# What you will do
Where does the string "text" appear in the material? Copy each line that holds it.

# Records shown
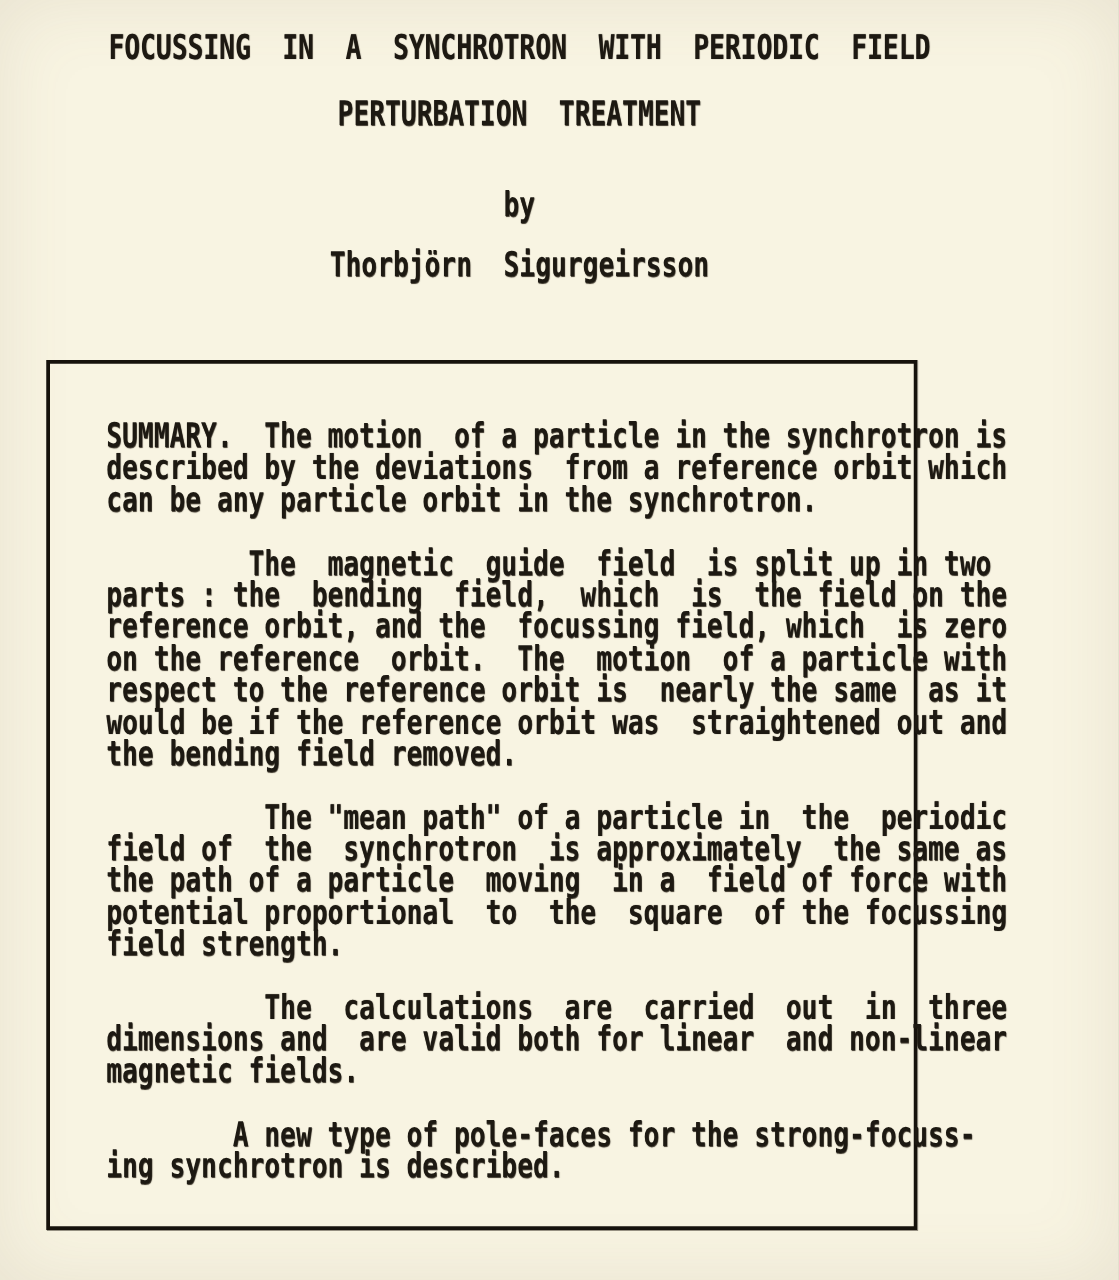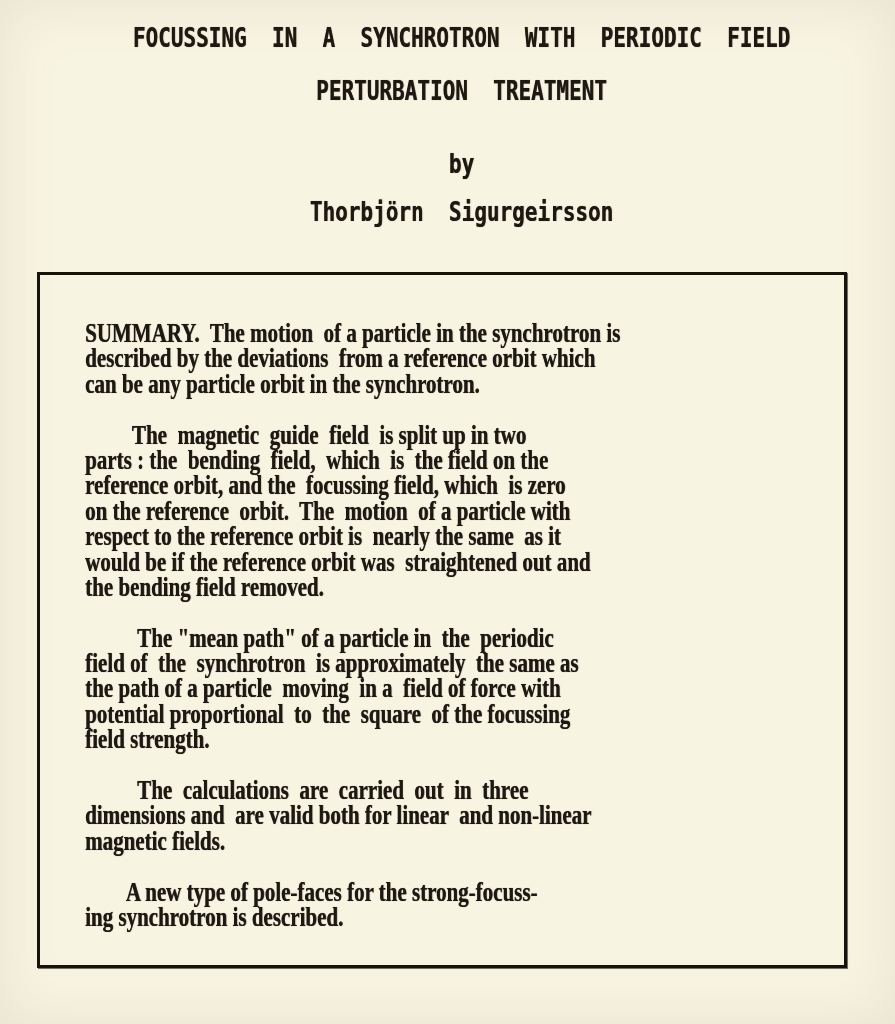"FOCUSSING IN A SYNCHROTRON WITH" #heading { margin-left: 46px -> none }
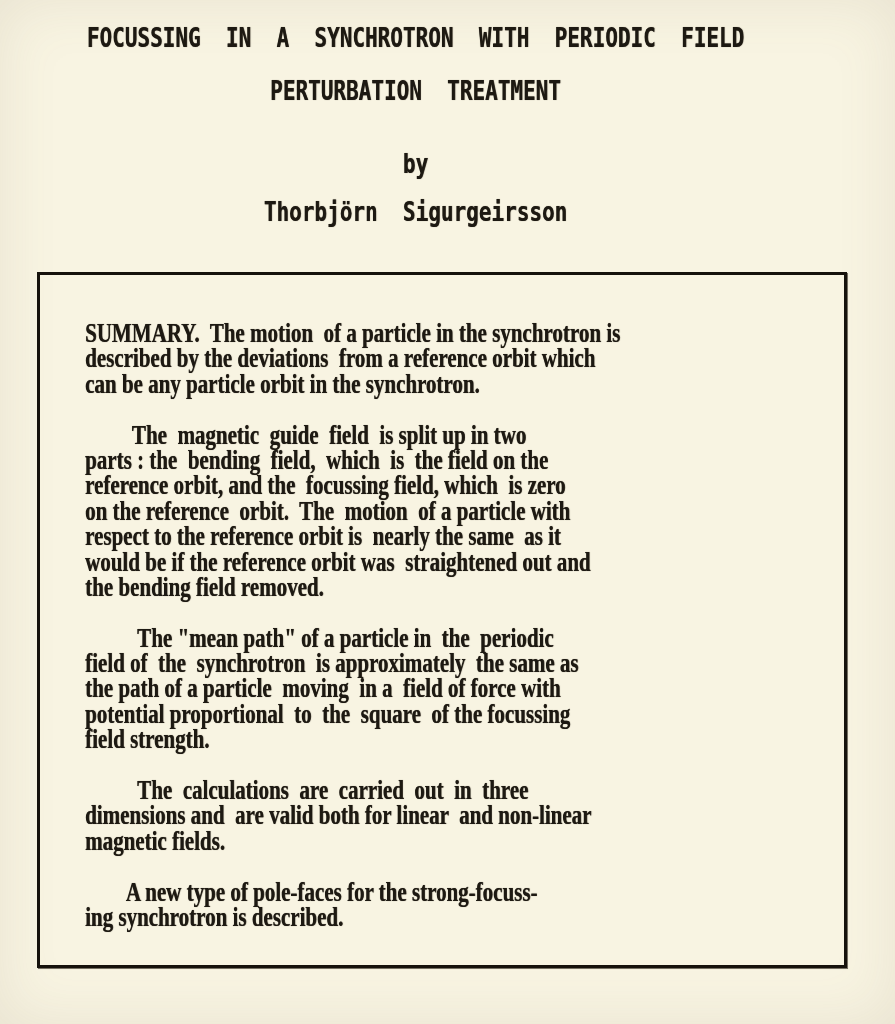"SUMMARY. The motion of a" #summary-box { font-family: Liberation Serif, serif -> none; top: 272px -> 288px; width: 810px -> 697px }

--

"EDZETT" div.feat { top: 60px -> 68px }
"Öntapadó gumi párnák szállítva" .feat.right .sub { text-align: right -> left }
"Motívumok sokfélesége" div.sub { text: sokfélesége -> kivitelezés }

# Written response
"Öntapadó gumi párnák szállítva" .feat.right .sub { text-align: right -> left }
"Motívumok sokfélesége" div.sub { text: sokfélesége -> kivitelezés }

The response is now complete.